TASK TO COMPLETE: Below are the records; give again exactly the lines from the one containing "(337, 265) none" through the one containing "(541, 310) none", leaving out pictures.

[[ AVAILABLE DATA, beginning ]]

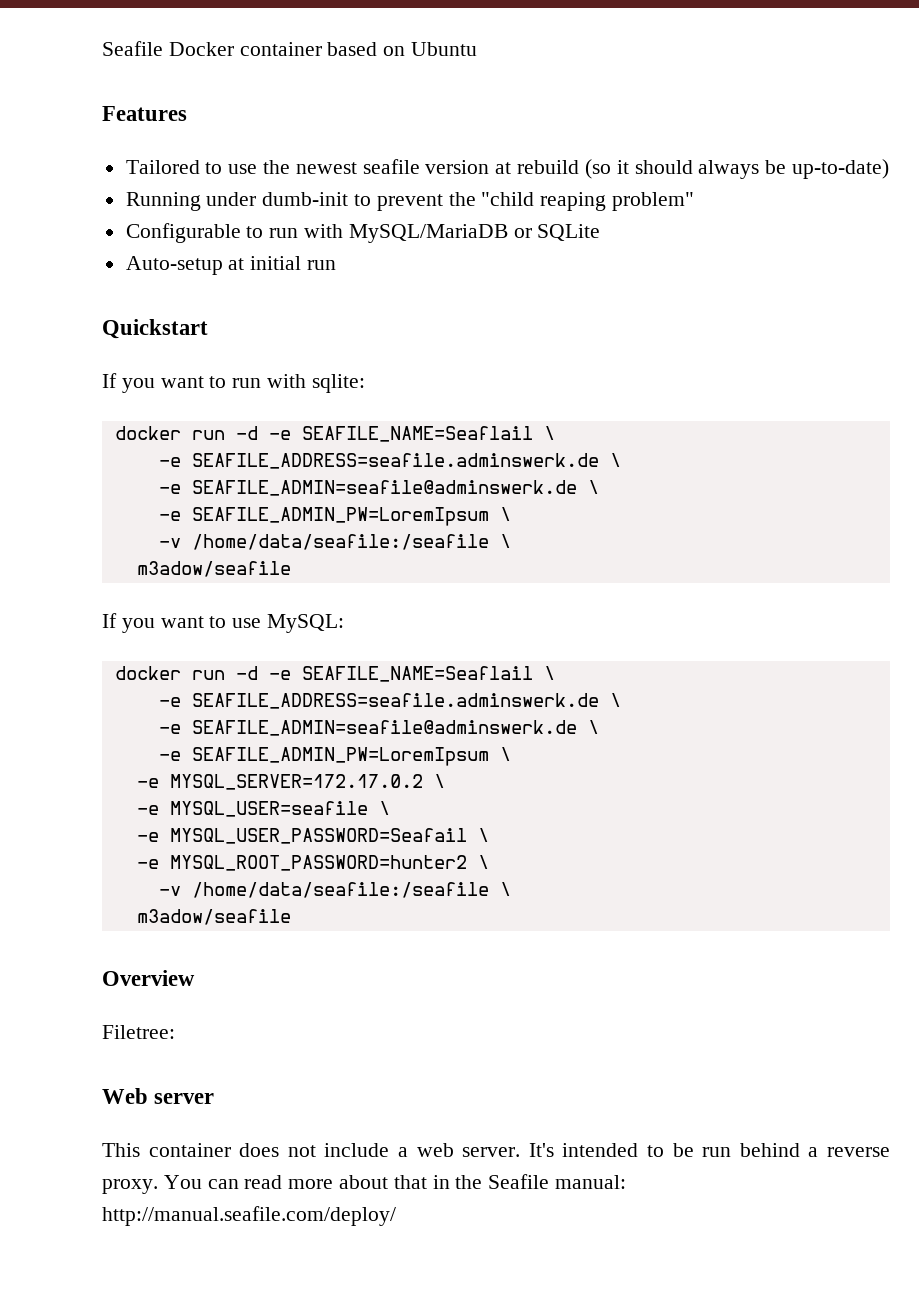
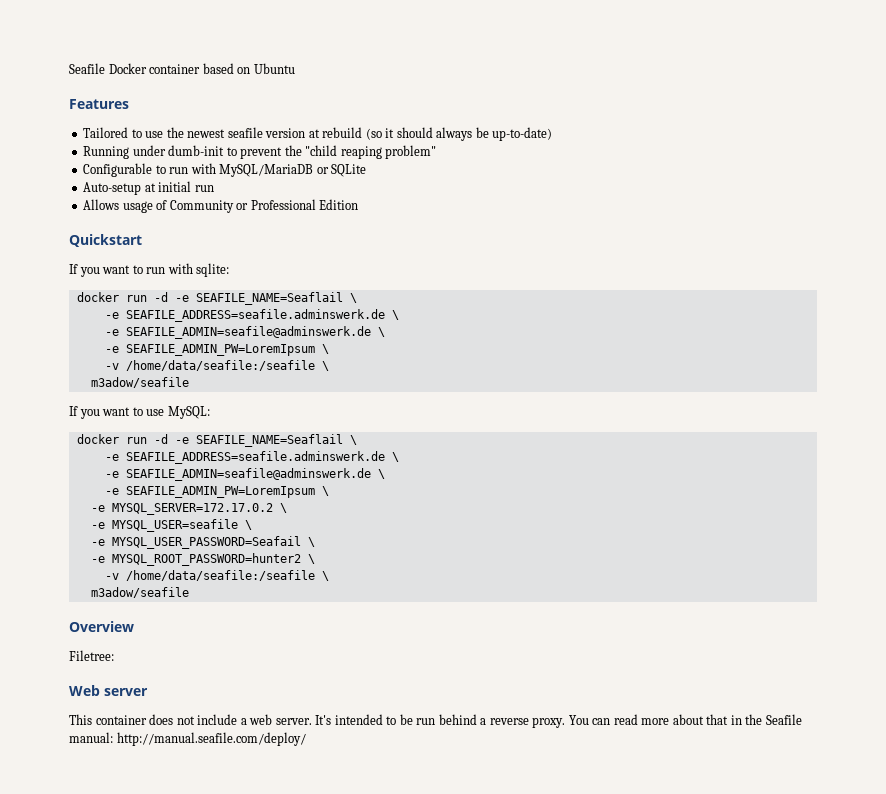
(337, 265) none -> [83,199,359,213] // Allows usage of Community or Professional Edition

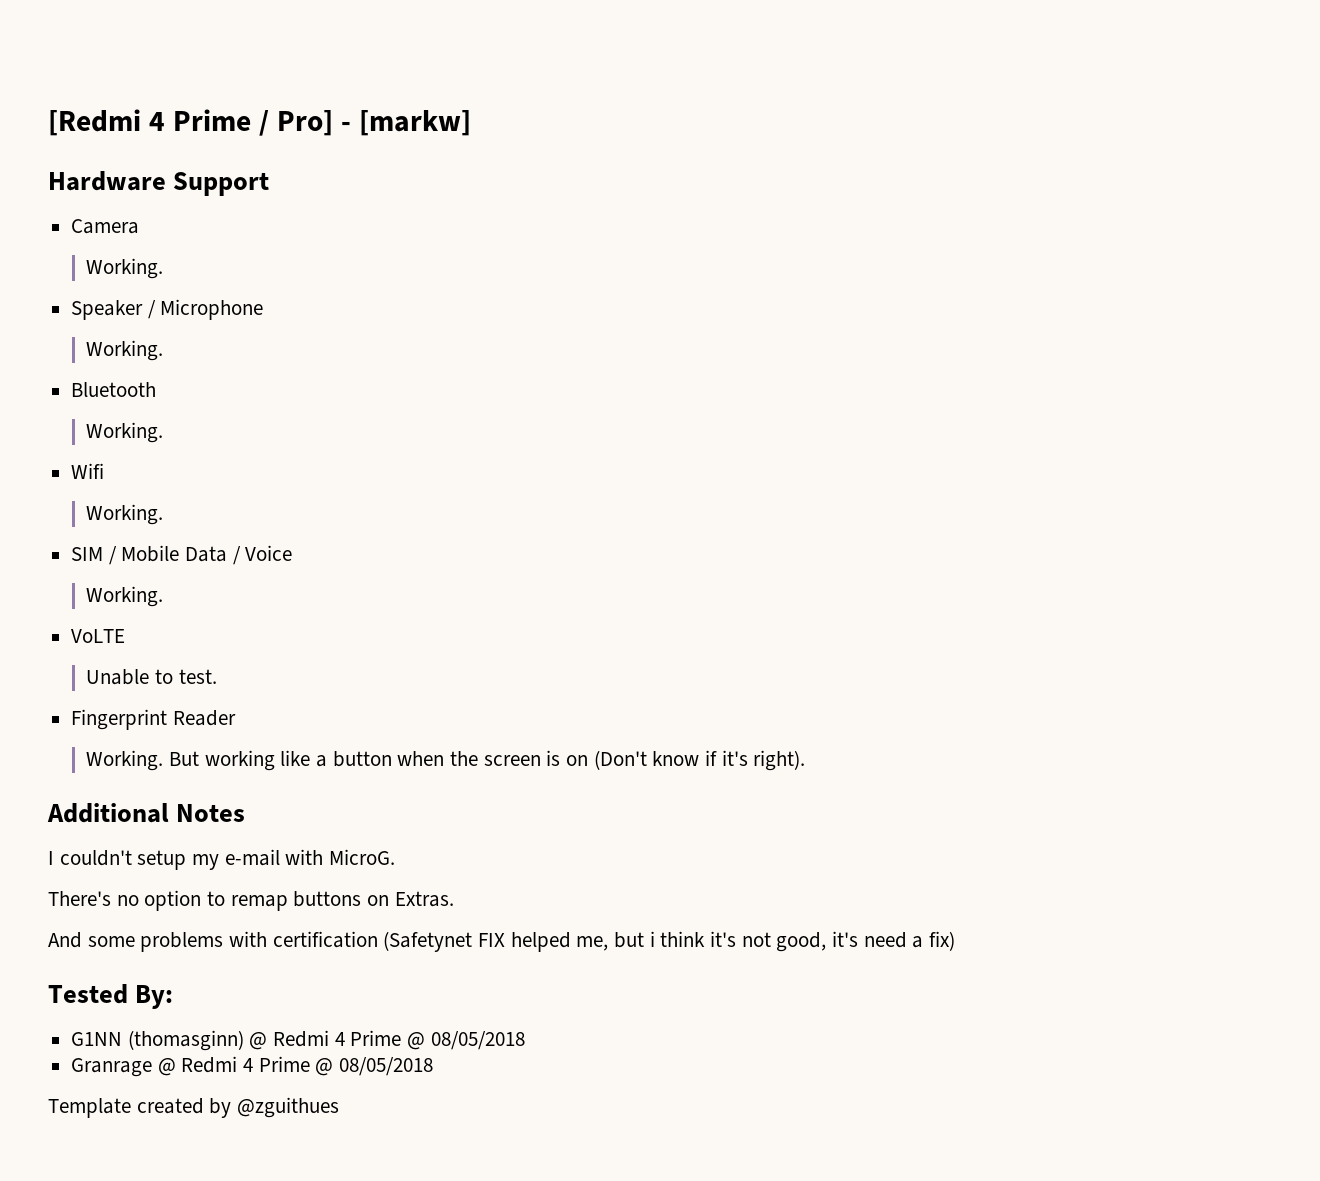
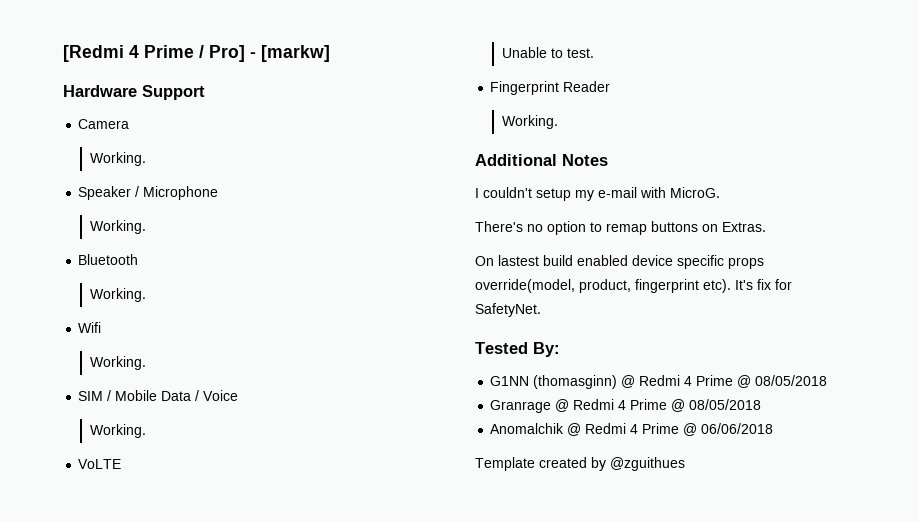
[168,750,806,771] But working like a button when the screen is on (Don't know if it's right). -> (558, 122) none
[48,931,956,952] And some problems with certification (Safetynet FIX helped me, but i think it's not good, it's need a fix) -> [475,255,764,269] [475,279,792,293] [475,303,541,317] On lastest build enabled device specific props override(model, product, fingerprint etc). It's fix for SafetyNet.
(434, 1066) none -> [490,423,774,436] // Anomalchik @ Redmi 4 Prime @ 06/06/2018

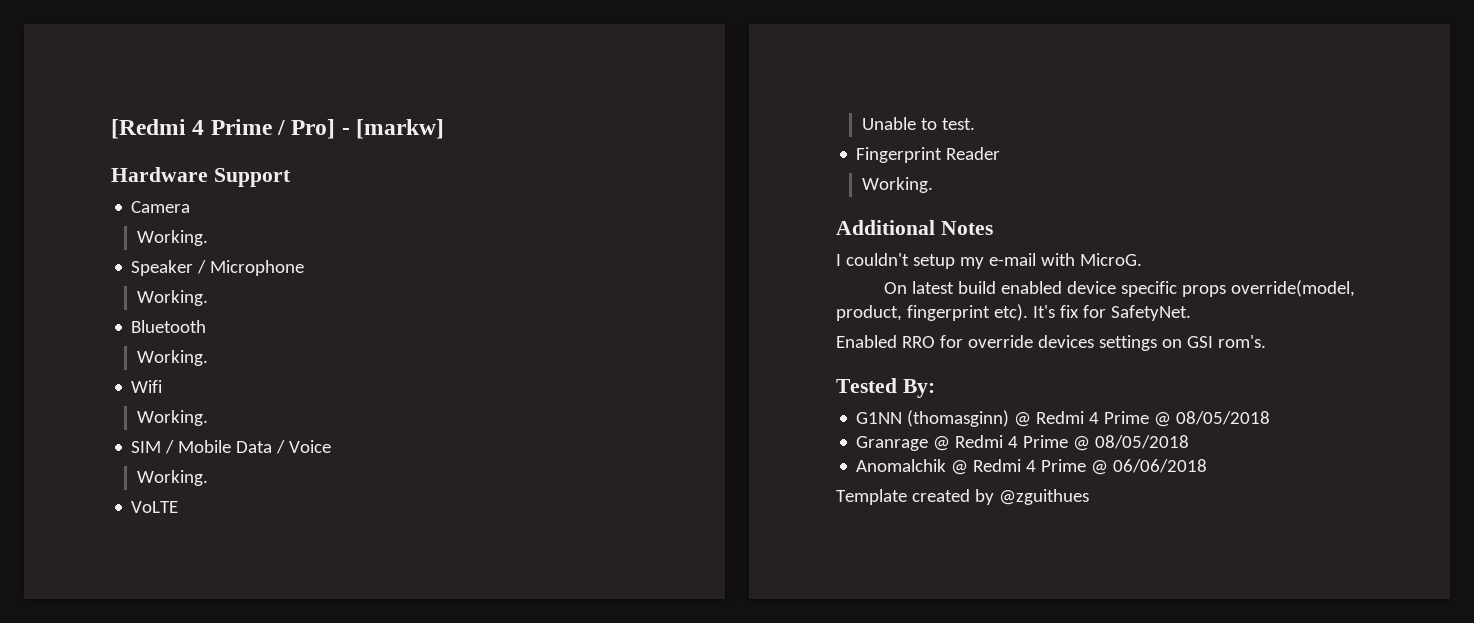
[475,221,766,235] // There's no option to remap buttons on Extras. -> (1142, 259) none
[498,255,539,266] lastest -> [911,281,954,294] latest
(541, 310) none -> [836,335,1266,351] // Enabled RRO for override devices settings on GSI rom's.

[[ AVAILABLE DATA, end ]]
[[ AVAILABLE DATA, beginning ]]

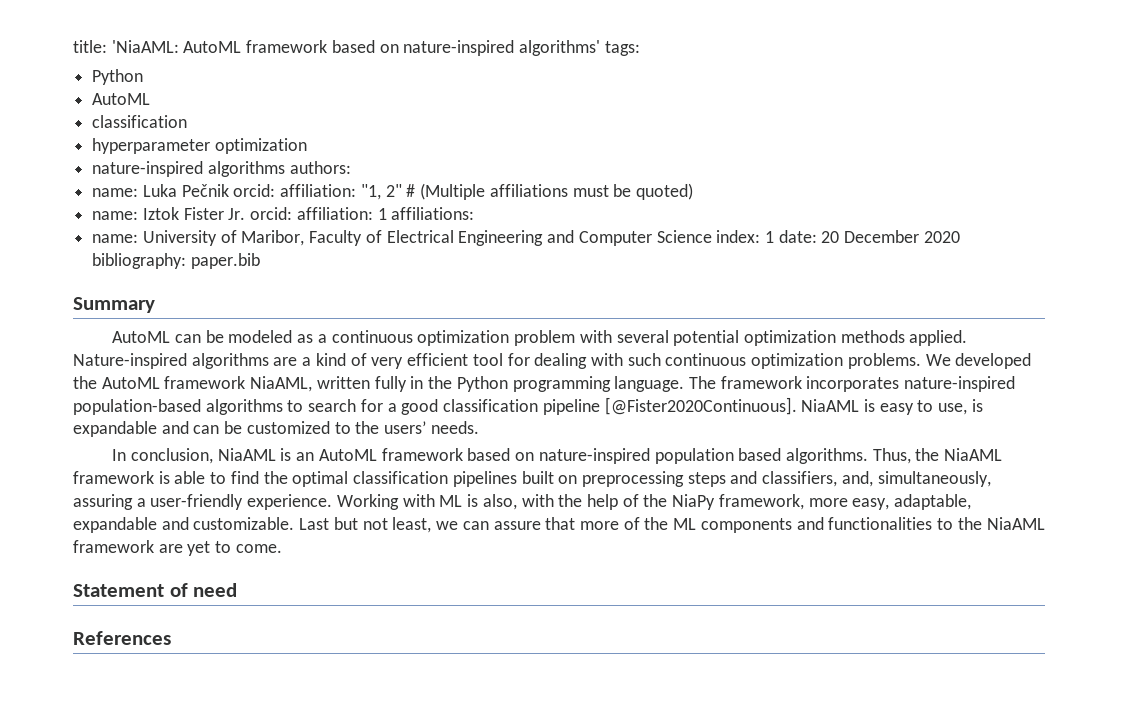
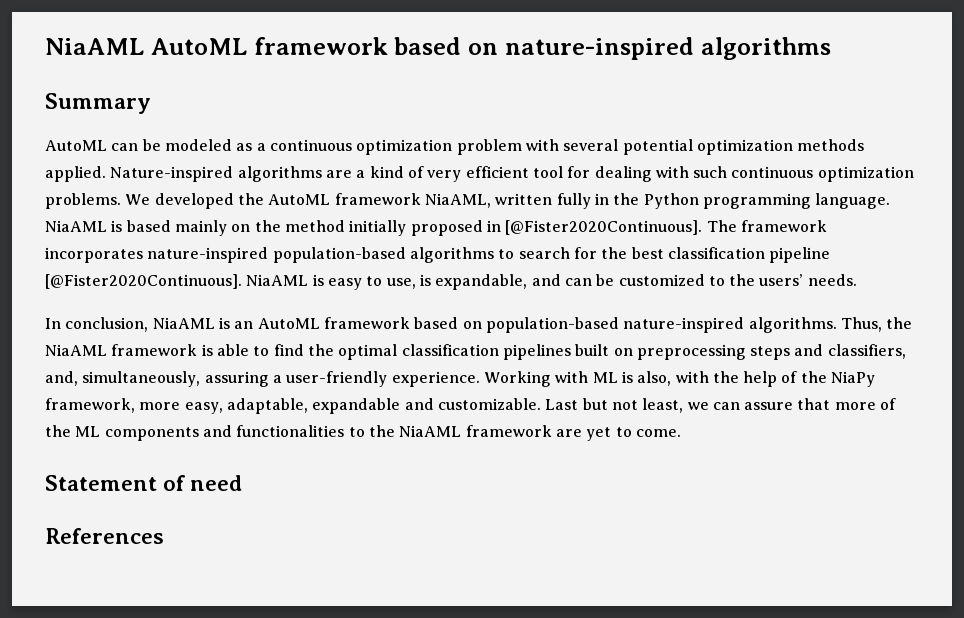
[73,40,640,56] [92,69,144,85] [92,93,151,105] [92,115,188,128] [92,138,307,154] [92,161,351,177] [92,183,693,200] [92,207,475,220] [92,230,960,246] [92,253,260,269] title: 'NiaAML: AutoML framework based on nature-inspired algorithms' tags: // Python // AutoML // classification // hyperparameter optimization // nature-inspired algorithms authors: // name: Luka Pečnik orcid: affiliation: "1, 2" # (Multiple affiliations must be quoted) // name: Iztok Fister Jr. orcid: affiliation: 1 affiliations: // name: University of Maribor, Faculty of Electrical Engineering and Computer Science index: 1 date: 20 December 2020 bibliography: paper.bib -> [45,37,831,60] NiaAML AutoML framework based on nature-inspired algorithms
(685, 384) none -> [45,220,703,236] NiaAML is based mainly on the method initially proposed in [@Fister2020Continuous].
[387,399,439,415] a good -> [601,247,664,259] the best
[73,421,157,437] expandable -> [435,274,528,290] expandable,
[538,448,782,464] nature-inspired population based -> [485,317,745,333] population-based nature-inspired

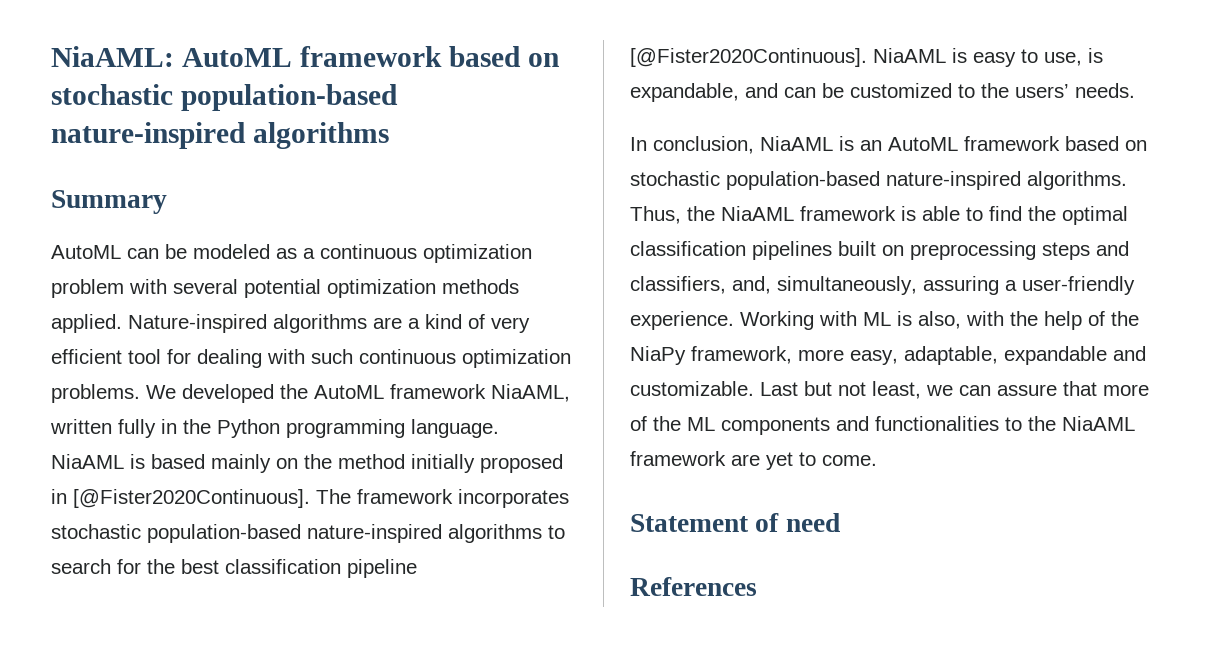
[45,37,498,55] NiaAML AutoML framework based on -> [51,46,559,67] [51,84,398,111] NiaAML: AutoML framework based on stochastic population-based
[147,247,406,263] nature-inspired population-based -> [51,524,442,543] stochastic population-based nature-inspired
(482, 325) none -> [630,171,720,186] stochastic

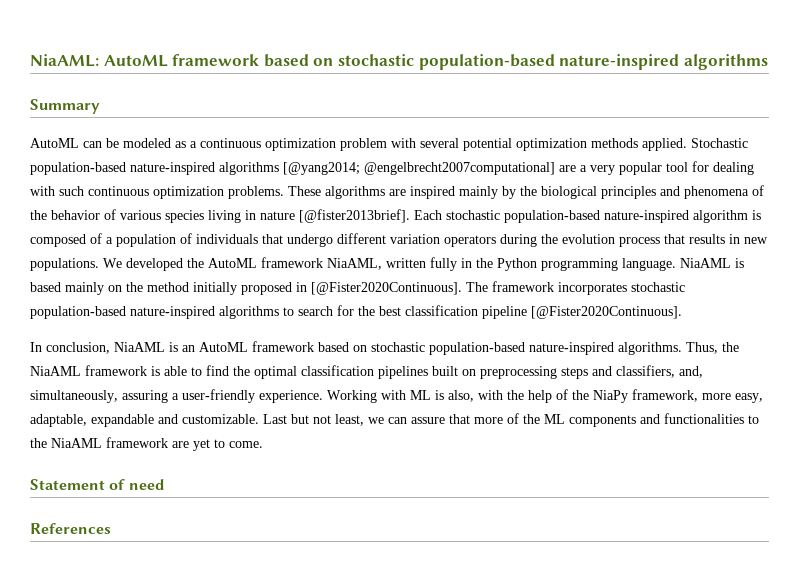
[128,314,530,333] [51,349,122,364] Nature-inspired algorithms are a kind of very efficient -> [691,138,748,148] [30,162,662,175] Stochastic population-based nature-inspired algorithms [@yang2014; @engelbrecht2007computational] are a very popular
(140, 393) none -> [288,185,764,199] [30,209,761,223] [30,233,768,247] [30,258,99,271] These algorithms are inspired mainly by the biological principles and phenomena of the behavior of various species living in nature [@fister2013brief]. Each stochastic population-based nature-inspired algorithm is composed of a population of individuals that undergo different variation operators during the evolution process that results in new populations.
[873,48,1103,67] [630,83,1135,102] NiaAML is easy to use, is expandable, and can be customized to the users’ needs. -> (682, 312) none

[[ AVAILABLE DATA, end ]]

TASK SOLUTION:
(337, 265) none -> [83,199,359,213] // Allows usage of Community or Professional Edition

[168,750,806,771] But working like a button when the screen is on (Don't know if it's right). -> (558, 122) none
[48,931,956,952] And some problems with certification (Safetynet FIX helped me, but i think it's not good, it's need a fix) -> [475,255,764,269] [475,279,792,293] [475,303,541,317] On lastest build enabled device specific props override(model, product, fingerprint etc). It's fix for SafetyNet.
(434, 1066) none -> [490,423,774,436] // Anomalchik @ Redmi 4 Prime @ 06/06/2018

[475,221,766,235] // There's no option to remap buttons on Extras. -> (1142, 259) none
[498,255,539,266] lastest -> [911,281,954,294] latest
(541, 310) none -> [836,335,1266,351] // Enabled RRO for override devices settings on GSI rom's.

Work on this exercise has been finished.